A distinção defendida por Damásio (2000a,b) aproxima-se em certa medida da de Izard (1991). Segundo Damásio, os sentimentos são dirigidos para o interior e são privados e as emoções são dirigidas para o exterior e são públicas. As emoções manifestam-se externamente através da postura corporal, movimentos oculares, expressão facial, entre outros possíveis indicadores, sendo muito difícil controlar a sua expressão. Por seu turno, a percepção ou a experiência das mudanças associadas à resposta emocional constituem os sentimentos. Na perspectiva de Damásio (2000a, p.159): "Este processo de acompanhamento contínuo, esta experiência do que o corpo está a fazer enquanto pensamentos sobre conteúdos específicos continuam a desenrolar-se, é a essência daquilo a que chamo um sentimento". É através dos sentimentos que as emoções iniciam o seu impacto na mente.

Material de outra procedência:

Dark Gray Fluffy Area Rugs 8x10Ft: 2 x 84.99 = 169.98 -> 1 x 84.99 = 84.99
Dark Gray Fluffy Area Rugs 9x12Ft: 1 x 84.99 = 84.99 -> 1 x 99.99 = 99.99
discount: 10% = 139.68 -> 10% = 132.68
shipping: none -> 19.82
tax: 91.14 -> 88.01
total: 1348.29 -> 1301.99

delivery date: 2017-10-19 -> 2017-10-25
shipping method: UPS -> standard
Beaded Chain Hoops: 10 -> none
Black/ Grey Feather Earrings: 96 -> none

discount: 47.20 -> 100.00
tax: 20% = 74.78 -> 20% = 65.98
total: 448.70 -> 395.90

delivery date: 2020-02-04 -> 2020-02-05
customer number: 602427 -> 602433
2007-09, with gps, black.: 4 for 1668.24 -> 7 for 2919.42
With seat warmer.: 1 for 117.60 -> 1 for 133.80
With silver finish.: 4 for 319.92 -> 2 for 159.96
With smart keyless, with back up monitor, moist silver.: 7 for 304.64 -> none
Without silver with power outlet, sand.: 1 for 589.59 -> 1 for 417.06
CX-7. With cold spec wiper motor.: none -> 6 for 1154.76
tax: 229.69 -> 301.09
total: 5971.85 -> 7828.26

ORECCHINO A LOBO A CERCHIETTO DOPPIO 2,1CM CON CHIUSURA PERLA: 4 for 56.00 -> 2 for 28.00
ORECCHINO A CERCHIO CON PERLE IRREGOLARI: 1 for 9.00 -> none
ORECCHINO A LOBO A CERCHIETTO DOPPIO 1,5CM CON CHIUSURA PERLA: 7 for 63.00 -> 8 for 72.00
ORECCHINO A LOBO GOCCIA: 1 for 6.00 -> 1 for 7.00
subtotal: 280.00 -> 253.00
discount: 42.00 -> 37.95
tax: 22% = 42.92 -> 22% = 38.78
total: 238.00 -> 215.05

Segundo este autor todas as emoções originam sentimentos se a pessoa estiver desperta e atenta; estes podem ser sentimentos de emoções universais básicas ou sentimentos de emoções universais subtis (variantes das emoções básicas/primárias). No entanto, segundo este autor nem todos os sentimentos provêm de emoções. Estes últimos designam-se por sentimentos de fundo e têm origem em estados corporais e não em estados emocionais. Estes sentimentos não se encontram no primeiro plano da nossa mente, mas ajudam-nos a definir o nosso estado mental. Entre os mais proeminentes incluem-se a fadiga, energia, bem-estar, relaxamento, harmonia, instabilidade e discórdia. A relação entre estes e o humor é estreita.